#### Source information:
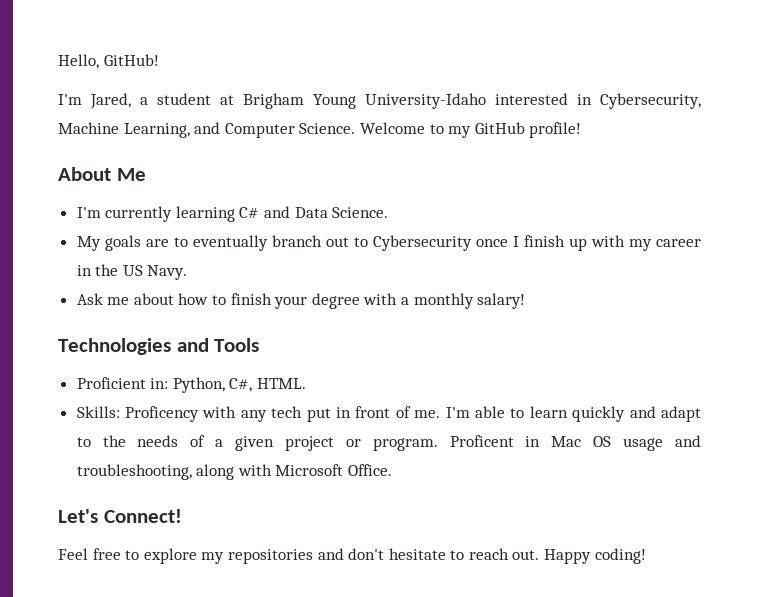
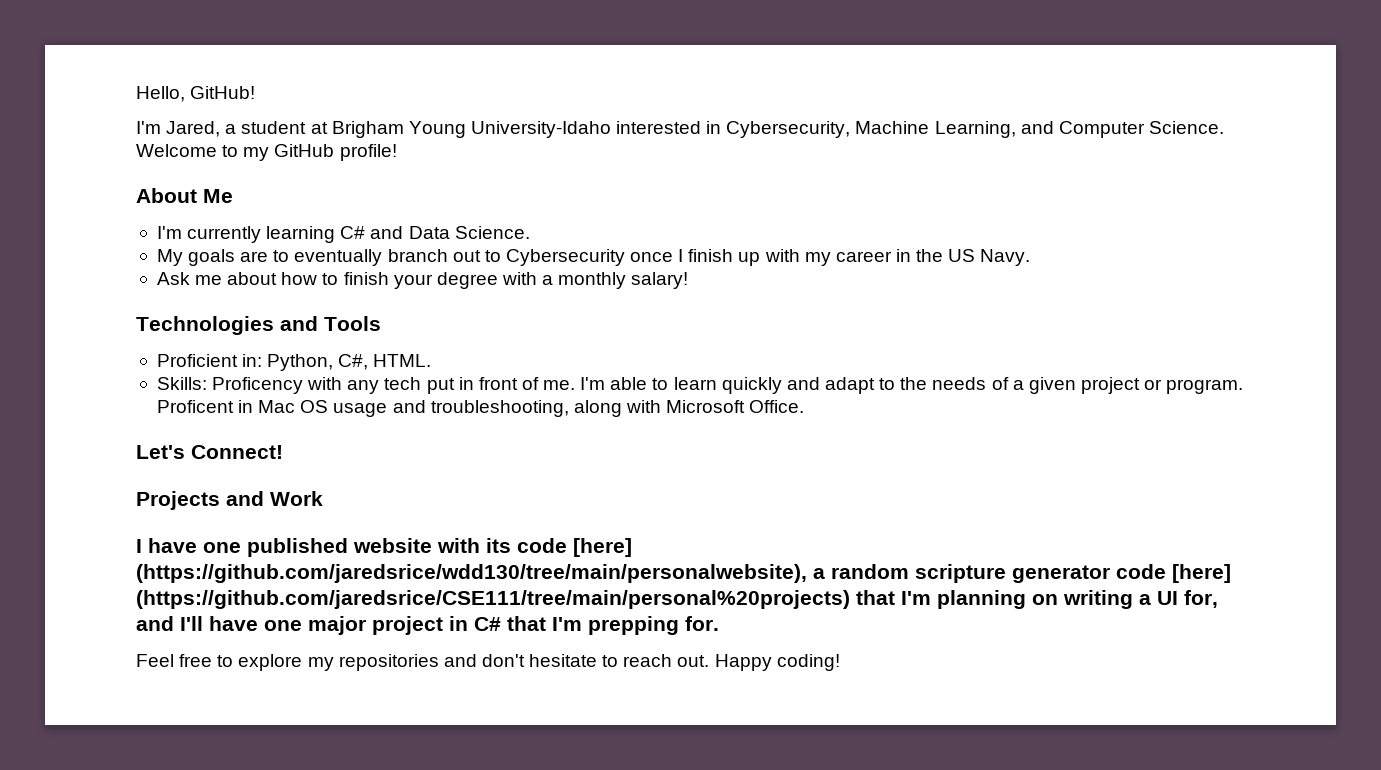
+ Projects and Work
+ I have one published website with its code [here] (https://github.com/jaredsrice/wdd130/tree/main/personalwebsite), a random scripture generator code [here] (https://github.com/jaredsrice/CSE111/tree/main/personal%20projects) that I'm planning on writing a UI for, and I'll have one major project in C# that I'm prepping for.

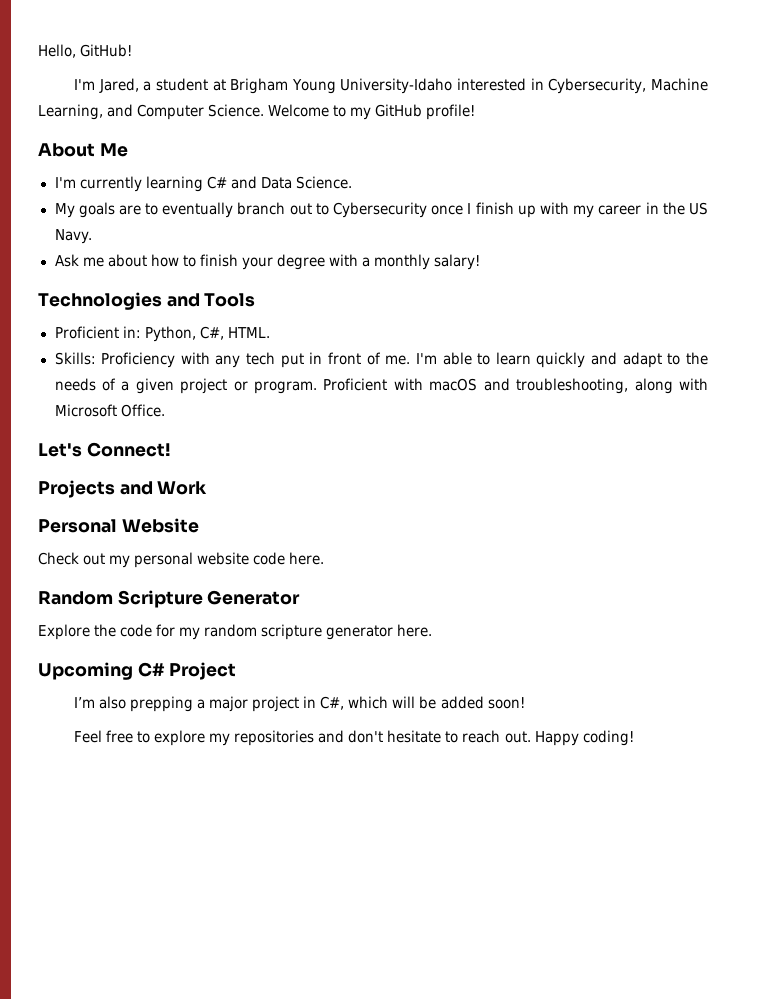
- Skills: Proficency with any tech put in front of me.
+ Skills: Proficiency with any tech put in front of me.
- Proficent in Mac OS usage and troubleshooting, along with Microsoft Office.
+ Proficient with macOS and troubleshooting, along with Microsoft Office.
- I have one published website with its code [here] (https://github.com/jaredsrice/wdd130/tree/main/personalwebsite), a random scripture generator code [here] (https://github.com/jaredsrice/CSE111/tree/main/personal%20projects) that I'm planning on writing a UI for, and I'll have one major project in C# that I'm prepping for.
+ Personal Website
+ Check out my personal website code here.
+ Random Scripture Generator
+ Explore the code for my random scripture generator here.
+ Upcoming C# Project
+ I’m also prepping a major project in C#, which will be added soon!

--

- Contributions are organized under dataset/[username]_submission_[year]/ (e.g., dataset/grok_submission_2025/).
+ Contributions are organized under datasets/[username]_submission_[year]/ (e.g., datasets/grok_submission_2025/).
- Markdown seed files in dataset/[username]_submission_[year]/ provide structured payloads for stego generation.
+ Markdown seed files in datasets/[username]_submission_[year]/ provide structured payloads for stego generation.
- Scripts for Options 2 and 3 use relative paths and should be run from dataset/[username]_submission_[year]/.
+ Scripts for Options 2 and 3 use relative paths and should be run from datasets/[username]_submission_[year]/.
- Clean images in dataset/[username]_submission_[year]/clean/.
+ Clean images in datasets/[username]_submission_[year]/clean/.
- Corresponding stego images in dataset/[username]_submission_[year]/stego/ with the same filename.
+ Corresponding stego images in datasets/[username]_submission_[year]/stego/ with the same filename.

#### Exercise details:
Please show the lines of the material that contain the string "published".

#### Result for this exercise:
+ I have one published website with its code [here] (https://github.com/jaredsrice/wdd130/tree/main/personalwebsite), a random scripture generator code [here] (https://github.com/jaredsrice/CSE111/tree/main/personal%20projects) that I'm planning on writing a UI for, and I'll have one major project in C# that I'm prepping for.
- I have one published website with its code [here] (https://github.com/jaredsrice/wdd130/tree/main/personalwebsite), a random scripture generator code [here] (https://github.com/jaredsrice/CSE111/tree/main/personal%20projects) that I'm planning on writing a UI for, and I'll have one major project in C# that I'm prepping for.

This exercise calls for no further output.